The Constitutional Court emphasised that this legal regulation cannot be circumvented by using another procedural means. Contrary to the coalition’s view, the Constitutional Court found that it could have used the remedial measure in terms of the overall regulation of election verification and electoral justice, and, according to the content of the submission, it did use and apply it. The Constitutional Court could decide on the basis of that decision on the legality (and not just the unconstitutionality, as in the case of a constitutional complaint) of the conclusions of the Supreme Administrative Court and, if necessary, on who was validly elected. However, this would have to be done within the statutory time limit.

However, the petition was filed and delivered to the Constitutional Court’s data box only on 23 November 2021 at 17:59:24. The contested resolution of the Supreme Administrative Court became final and enforceable on 5 November 2021. In this regard, the Constitutional Court recalled that on 10 November 2021 the Chamber of Deputies took note of the report of its Mandate and Immunity Committee, according to which all the deputies of the Chamber of Deputies had been validly elected and 196 of them had already received certificates of having acquired the mandate of a member of parliament. This resolution was approved, and no member (i.e., not even from the coalition or its parliamentary party) objected to the resolution of the Chamber of Deputies. The Constitutional Court concluded that the time limit specified in Section 85(2) of the Constitutional Court Act, which is calculated from the resolution of the Chamber of Deputies on the certification of the election, did not begin to run until 11 November 2021 (i.e. not 6 November 2021) and ended on the closest working day of the week, i.e. on Monday, 22 November 2021. Therefore, the petitioners’ submission was untimely even taking into account the date of the Chamber of Deputies’ decision.

In its resolution, the Constitutional Court stated that it was aware of the procedural complexity and intricacy of the legal regulation related to the proceedings in accordance with Article 87(1)(e) of the Constitution. The legislator has emphatically, but so far without result, drawn the attention to these shortcomings, in particular in judgment file No Pl. ÚS 73/04. However, this does not change the fact that, although the coalition’s extensive and thorough argumentation would require an opinion on how – and it needs to be emphasised in this context – the sub-constitutional legislator “dealt” with the supporting reasons of the judgment in file No Pl. ÚS 44/17, the petition was filed after the ten-day period set out in Section 85(2) of the Constitutional Court Act. In its case law, the Constitutional Court does not accept attempts to correct procedural errors by using another procedural means.

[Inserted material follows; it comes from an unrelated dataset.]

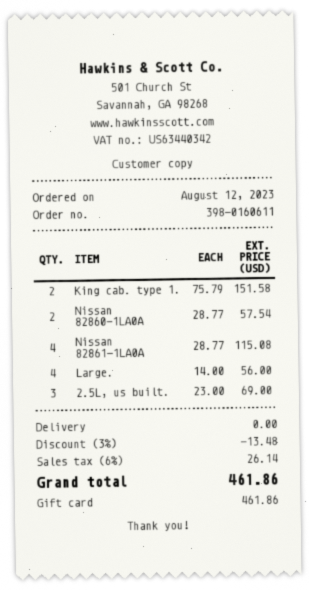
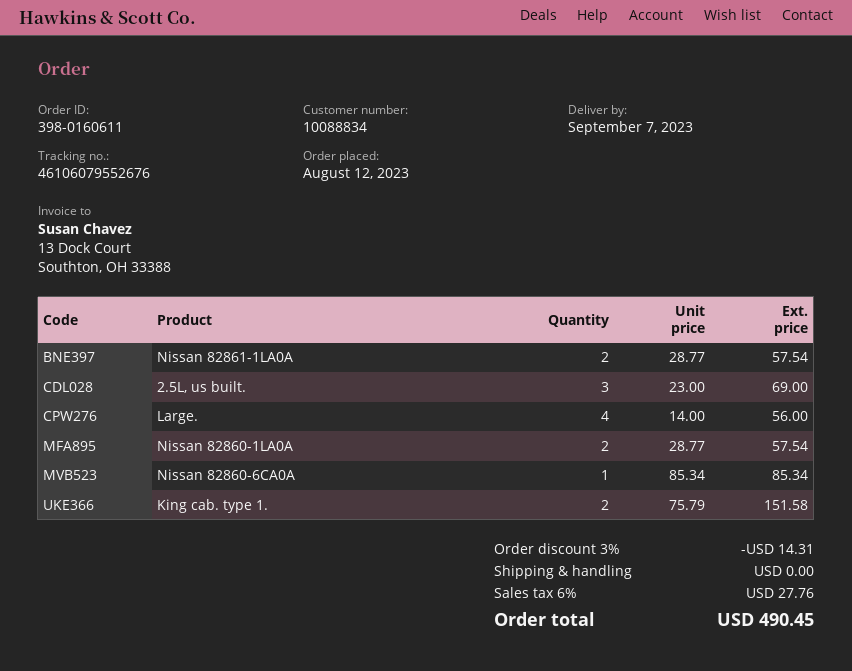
Nissan 82861-1LA0A: 4 x 28.77 = 115.08 -> 2 x 28.77 = 57.54
Nissan 82860-6CA0A: none -> 1 x 85.34 = 85.34
discount: 3% = 13.48 -> 3% = 14.31
tax: 6% = 26.14 -> 6% = 27.76
total: 461.86 -> 490.45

It follows from the above that the only remedial measure against a decision (whether of the Supreme Administrative Court or of the relevant Chamber of the Parliament) “in the matter of the certification of elections” of a Member of Parliament or a Senator is the remedial measure in accordance with Article 87(1)(e) of the Constitution, brought within the time limit prescribed by law and seeking to protect the interest of the holder of all State authority (and not merely the personal interest of the petitioner) in a duly elected and duly constituted legislative authority body in accordance with Articles 2(1) and 16 to 20 of the Constitution.